Each entry should be given again exactly, with any image left out.

▶ _Stored items_
++++++

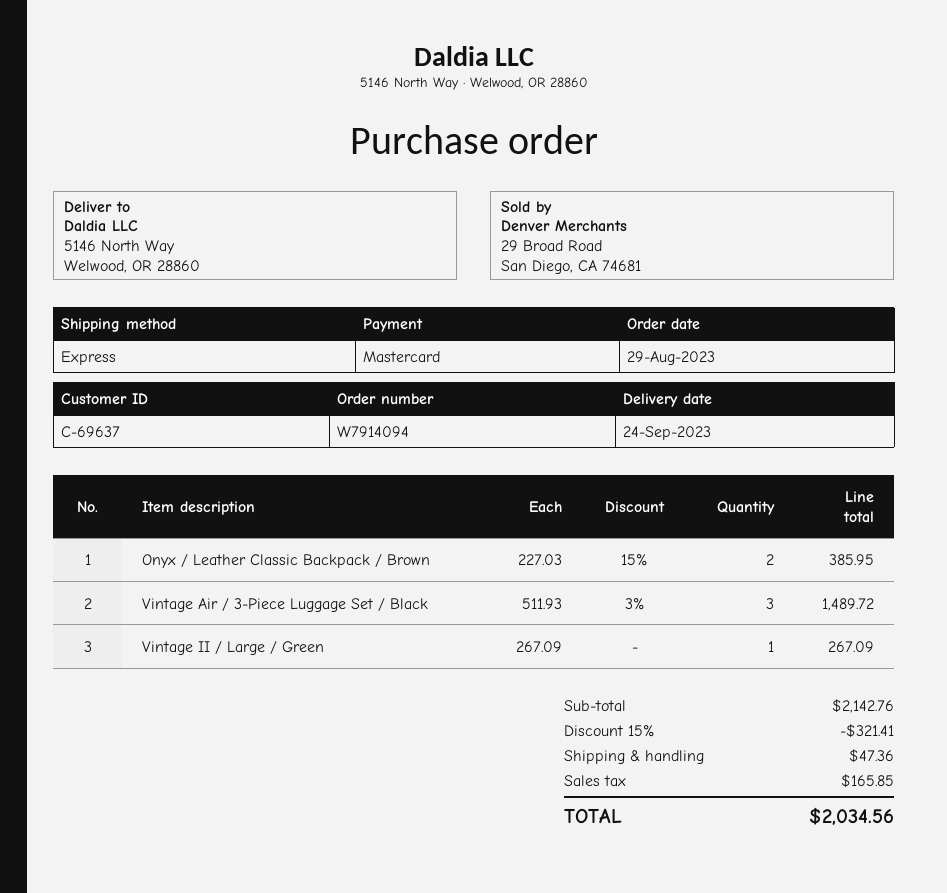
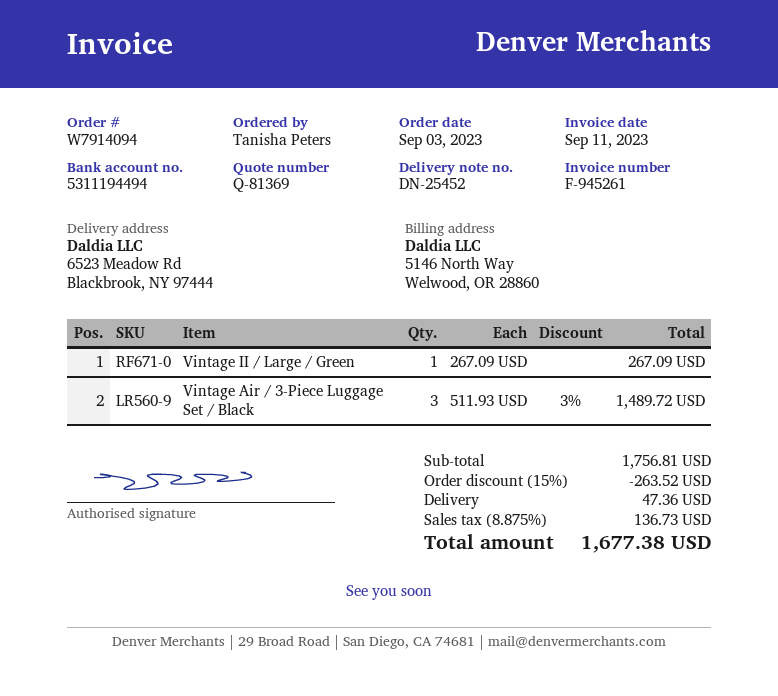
order date: 2023-08-29 -> 2023-09-03
ship to: 5146 North Way, Welwood, OR 28860 -> 6523 Meadow Rd, Blackbrook, NY 97444
Onyx / Leather Classic Backpack / Brown: 2 x 227.03 - 15% = 385.95 -> none
subtotal: 2142.76 -> 1756.81
discount: 15% = 321.41 -> 15% = 263.52
tax: 165.85 -> 136.73
total: 2034.56 -> 1677.38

++++++

▶ _Output below_
order date: 2023-08-29 -> 2023-09-03
ship to: 5146 North Way, Welwood, OR 28860 -> 6523 Meadow Rd, Blackbrook, NY 97444
Onyx / Leather Classic Backpack / Brown: 2 x 227.03 - 15% = 385.95 -> none
subtotal: 2142.76 -> 1756.81
discount: 15% = 321.41 -> 15% = 263.52
tax: 165.85 -> 136.73
total: 2034.56 -> 1677.38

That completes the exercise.